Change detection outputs
········

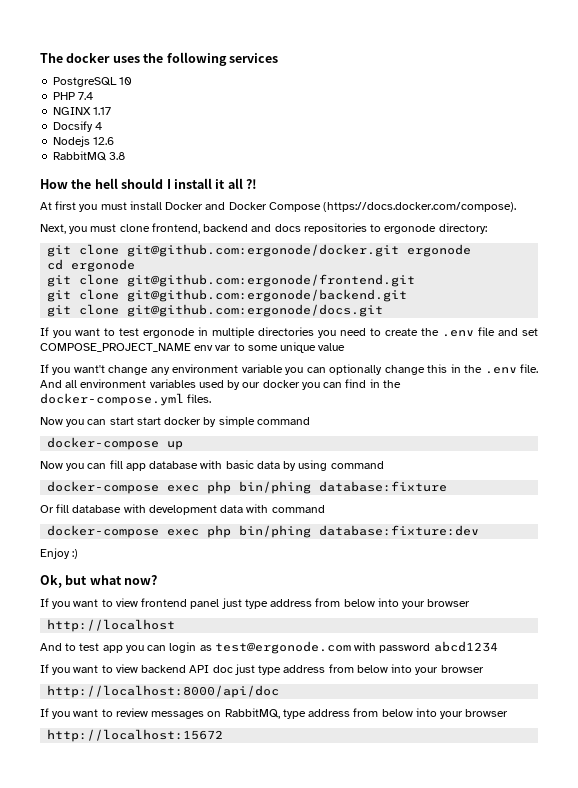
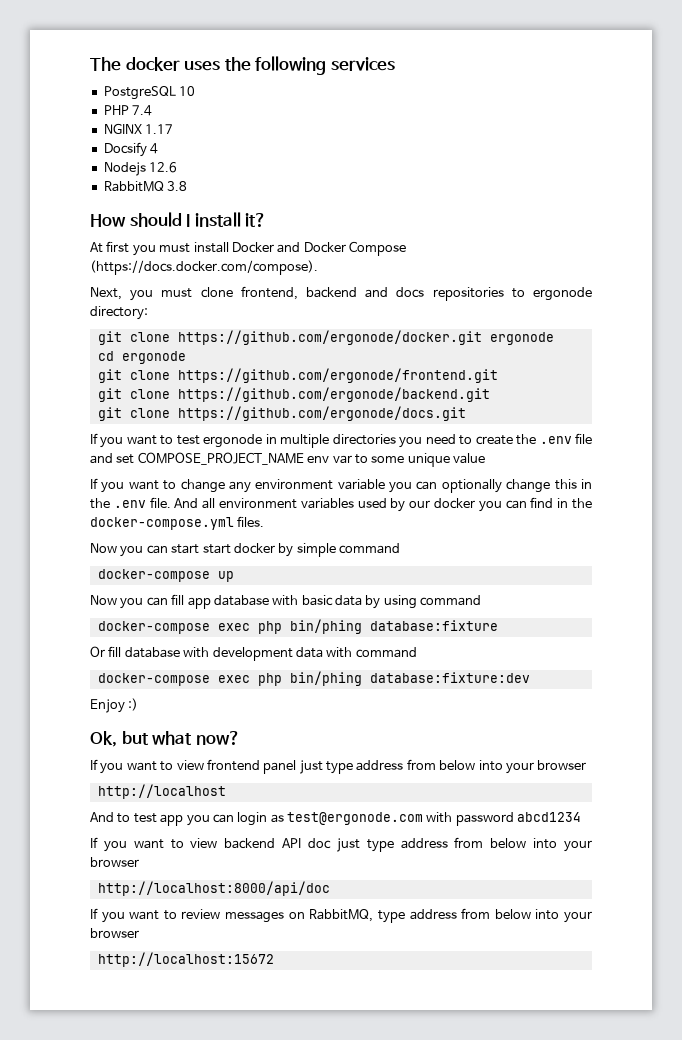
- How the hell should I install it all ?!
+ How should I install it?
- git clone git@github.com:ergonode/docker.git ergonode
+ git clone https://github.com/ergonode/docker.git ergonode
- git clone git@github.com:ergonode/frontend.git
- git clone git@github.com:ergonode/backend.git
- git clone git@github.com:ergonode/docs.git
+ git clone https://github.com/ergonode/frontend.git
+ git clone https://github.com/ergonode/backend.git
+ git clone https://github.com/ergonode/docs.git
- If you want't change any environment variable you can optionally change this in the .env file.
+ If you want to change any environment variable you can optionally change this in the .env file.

········

→ **ABOUT THIS EXERCISE**
Every record above must be given again exactly; drop the pictures.

→ **TASK RESPONSE**
- How the hell should I install it all ?!
+ How should I install it?
- git clone git@github.com:ergonode/docker.git ergonode
+ git clone https://github.com/ergonode/docker.git ergonode
- git clone git@github.com:ergonode/frontend.git
- git clone git@github.com:ergonode/backend.git
- git clone git@github.com:ergonode/docs.git
+ git clone https://github.com/ergonode/frontend.git
+ git clone https://github.com/ergonode/backend.git
+ git clone https://github.com/ergonode/docs.git
- If you want't change any environment variable you can optionally change this in the .env file.
+ If you want to change any environment variable you can optionally change this in the .env file.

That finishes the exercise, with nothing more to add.